## Provided data:
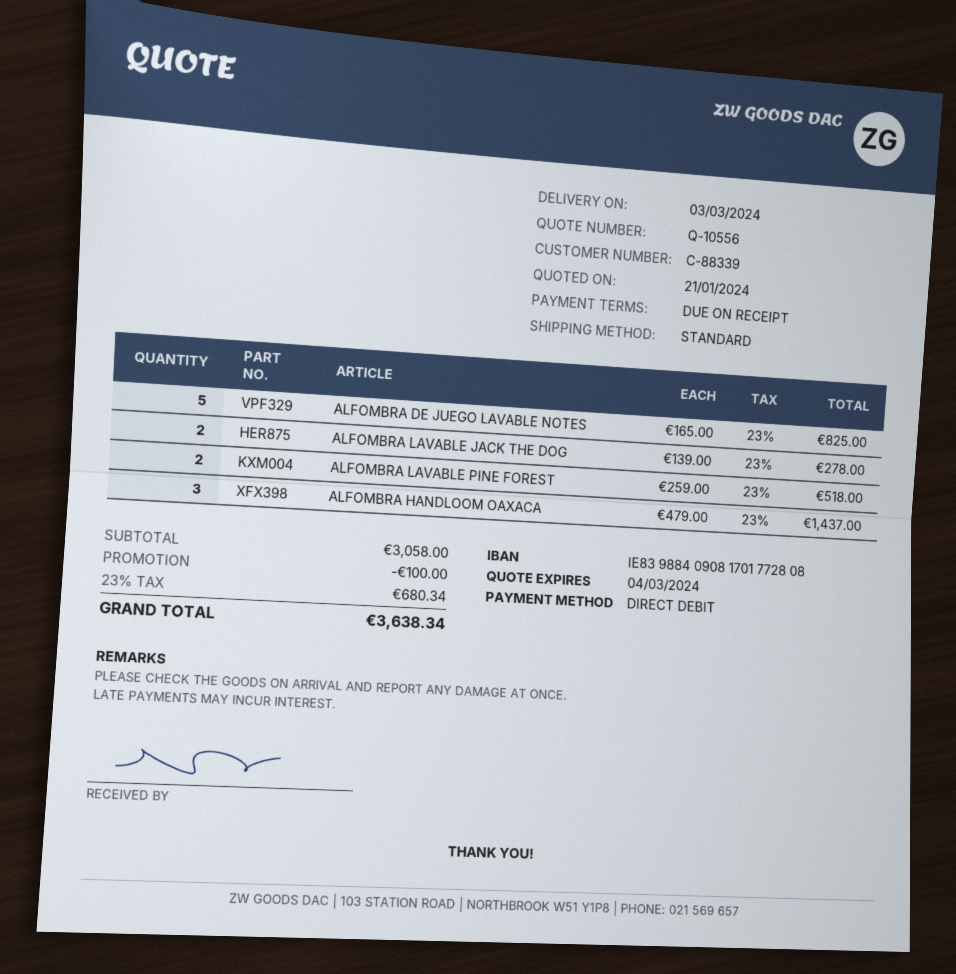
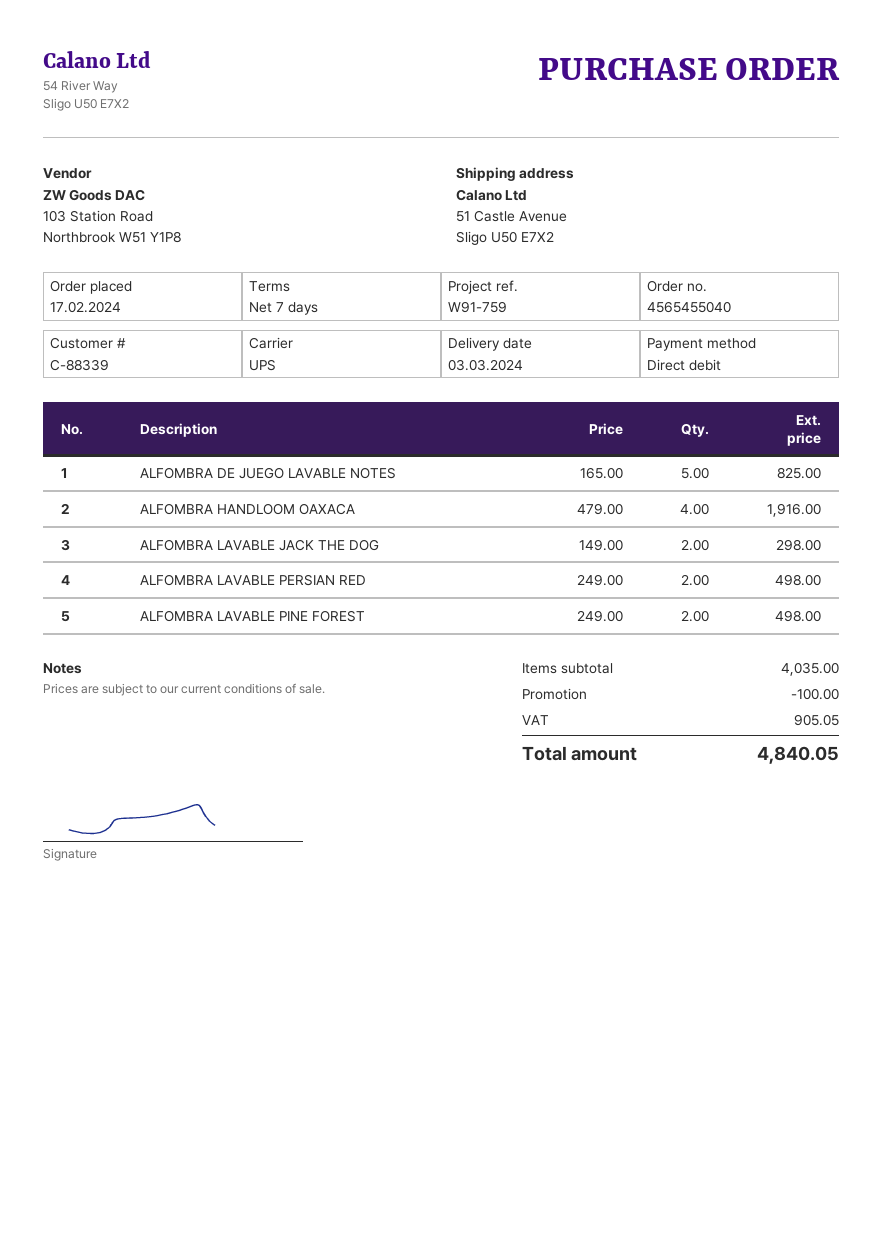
payment terms: on receipt -> 7 days
shipping method: standard -> UPS
ALFOMBRA LAVABLE JACK THE DOG: 2 x 139.00 = 278.00 -> 2 x 149.00 = 298.00
ALFOMBRA LAVABLE PINE FOREST: 2 x 259.00 = 518.00 -> 2 x 249.00 = 498.00
ALFOMBRA HANDLOOM OAXACA: 3 x 479.00 = 1437.00 -> 4 x 479.00 = 1916.00
ALFOMBRA LAVABLE PERSIAN RED: none -> 2 x 249.00 = 498.00
subtotal: 3058.00 -> 4035.00
tax: 680.34 -> 905.05
total: 3638.34 -> 4840.05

## Required work:
Search the listing above for lines containing "LAVABLE", and copy them.

## Answer box:
ALFOMBRA LAVABLE JACK THE DOG: 2 x 139.00 = 278.00 -> 2 x 149.00 = 298.00
ALFOMBRA LAVABLE PINE FOREST: 2 x 259.00 = 518.00 -> 2 x 249.00 = 498.00
ALFOMBRA LAVABLE PERSIAN RED: none -> 2 x 249.00 = 498.00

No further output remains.